◆ REQUIREMENT ◆
Quote the entries below from the line with "[174,102,216,118] work ->" through the line with "(189, 339) none", both ends included, and only those lines.

◆ DATA SHOWN ◆
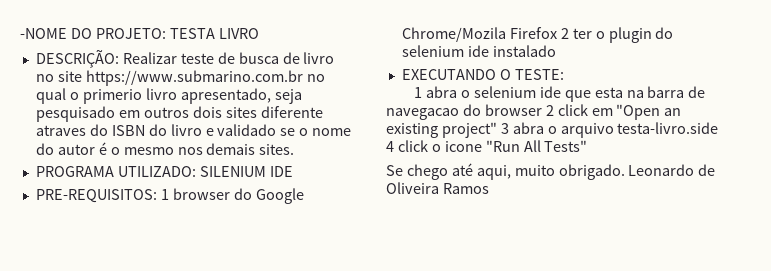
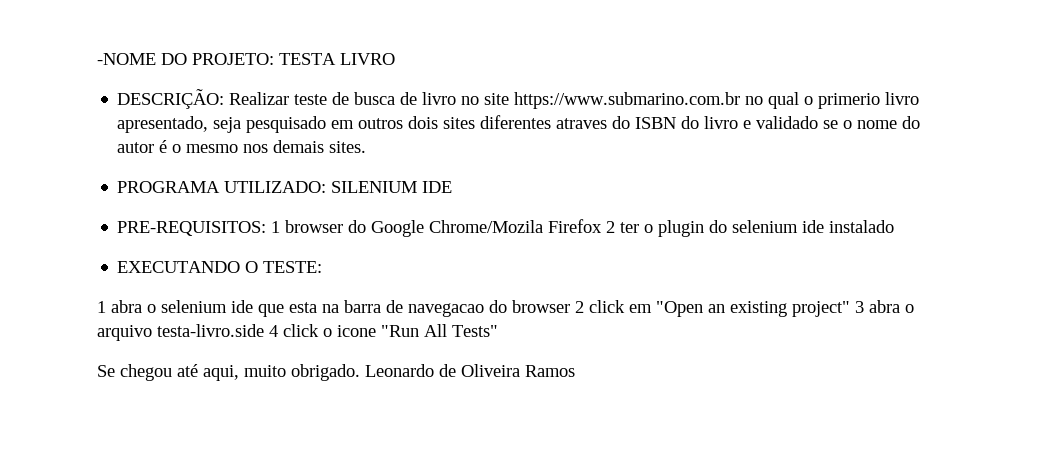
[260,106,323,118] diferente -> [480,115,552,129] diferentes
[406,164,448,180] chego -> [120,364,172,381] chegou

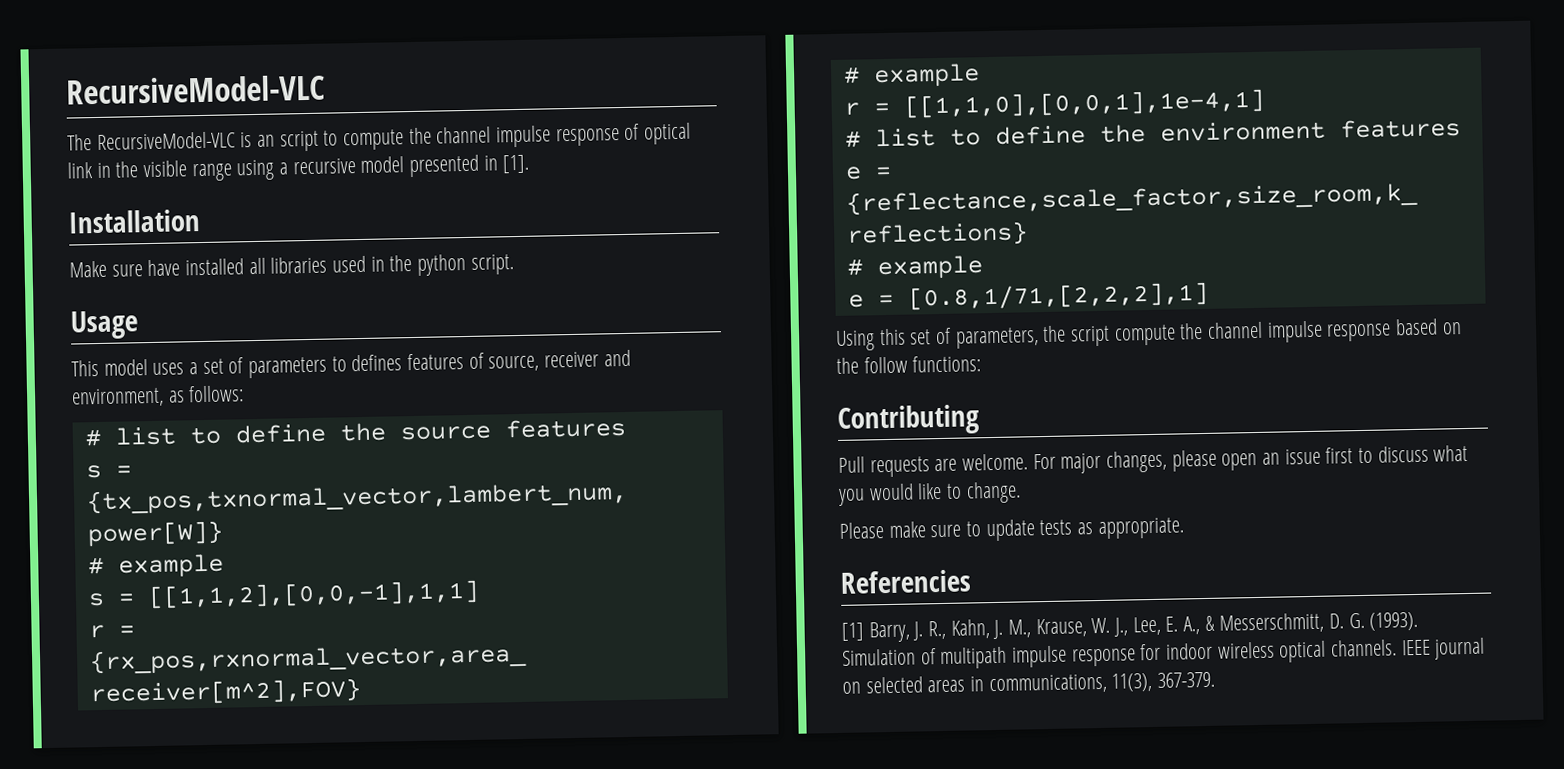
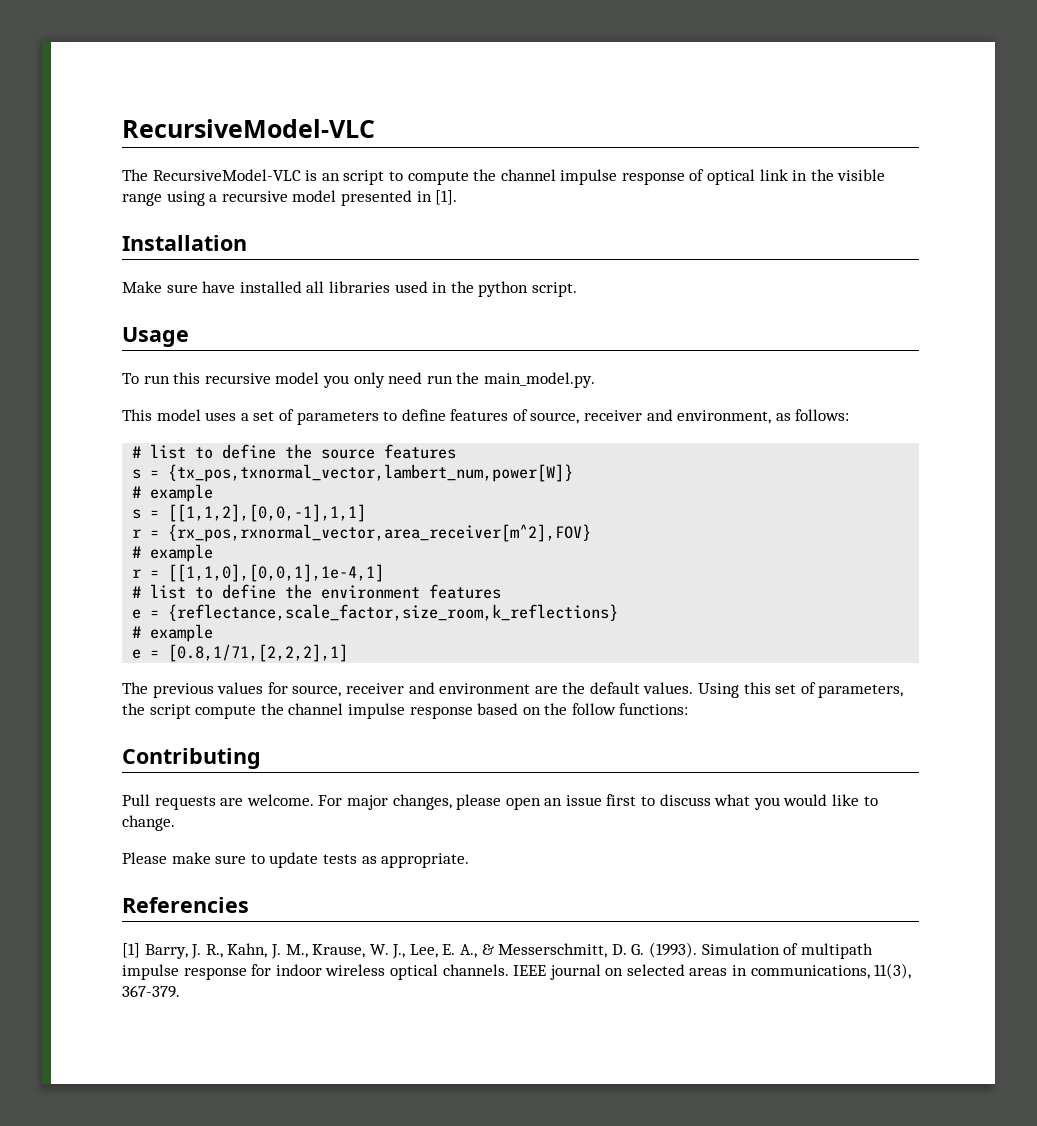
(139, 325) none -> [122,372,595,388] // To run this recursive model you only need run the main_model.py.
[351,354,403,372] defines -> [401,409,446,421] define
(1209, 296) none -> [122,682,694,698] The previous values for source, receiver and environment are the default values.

...

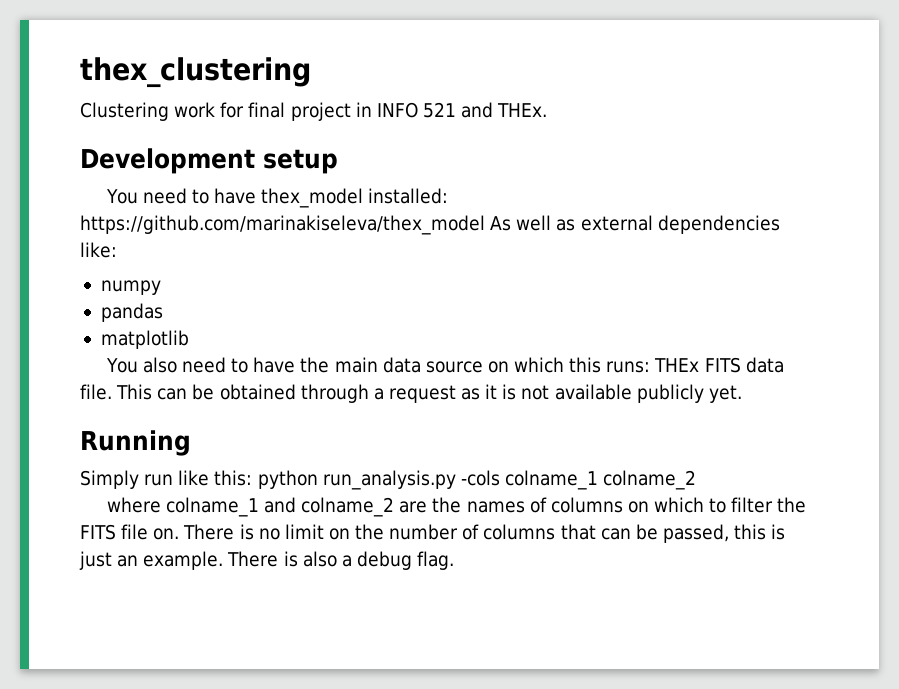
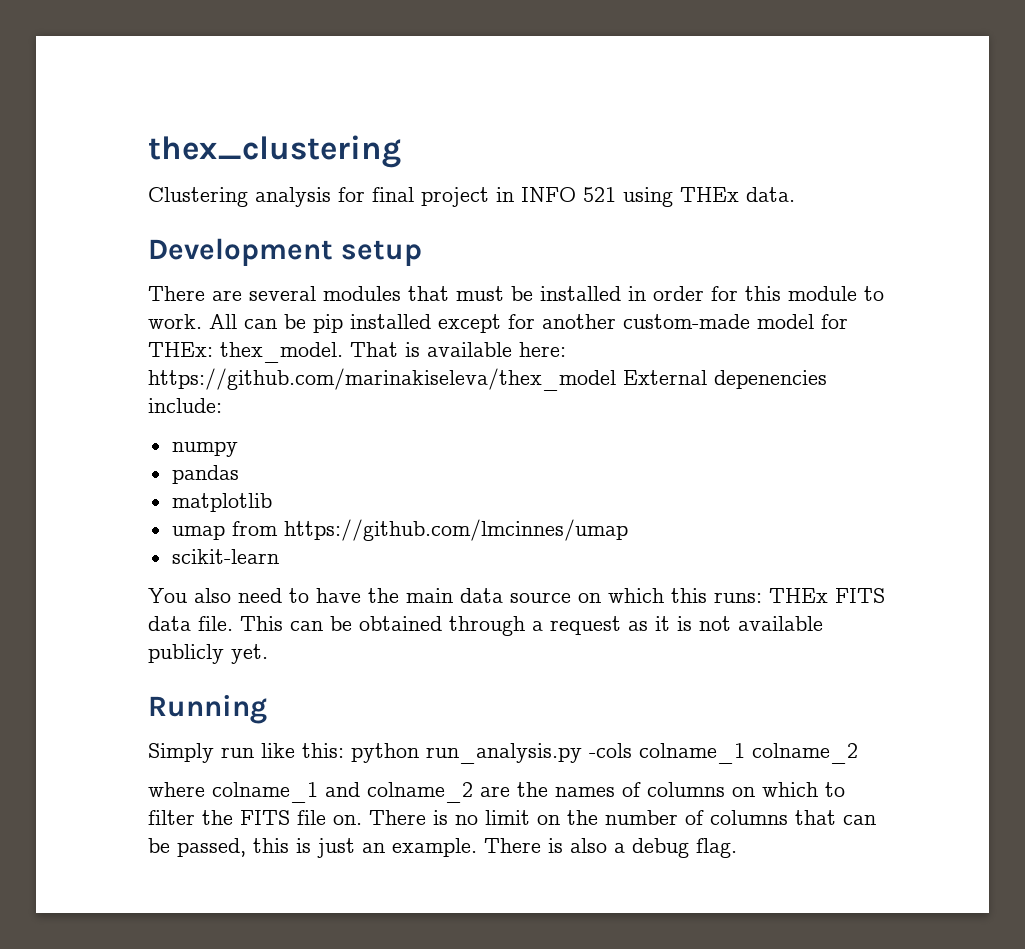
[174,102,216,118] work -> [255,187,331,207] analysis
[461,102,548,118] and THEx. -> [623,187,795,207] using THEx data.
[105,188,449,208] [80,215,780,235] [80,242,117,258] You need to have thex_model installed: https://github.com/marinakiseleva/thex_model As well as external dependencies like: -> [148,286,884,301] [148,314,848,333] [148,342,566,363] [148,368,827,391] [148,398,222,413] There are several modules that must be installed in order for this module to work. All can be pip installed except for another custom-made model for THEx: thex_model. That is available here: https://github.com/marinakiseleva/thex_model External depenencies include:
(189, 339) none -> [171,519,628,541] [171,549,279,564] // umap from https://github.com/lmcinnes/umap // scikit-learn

◆ EXERCISE OUTPUT ◆
[174,102,216,118] work -> [255,187,331,207] analysis
[461,102,548,118] and THEx. -> [623,187,795,207] using THEx data.
[105,188,449,208] [80,215,780,235] [80,242,117,258] You need to have thex_model installed: https://github.com/marinakiseleva/thex_model As well as external dependencies like: -> [148,286,884,301] [148,314,848,333] [148,342,566,363] [148,368,827,391] [148,398,222,413] There are several modules that must be installed in order for this module to work. All can be pip installed except for another custom-made model for THEx: thex_model. That is available here: https://github.com/marinakiseleva/thex_model External depenencies include:
(189, 339) none -> [171,519,628,541] [171,549,279,564] // umap from https://github.com/lmcinnes/umap // scikit-learn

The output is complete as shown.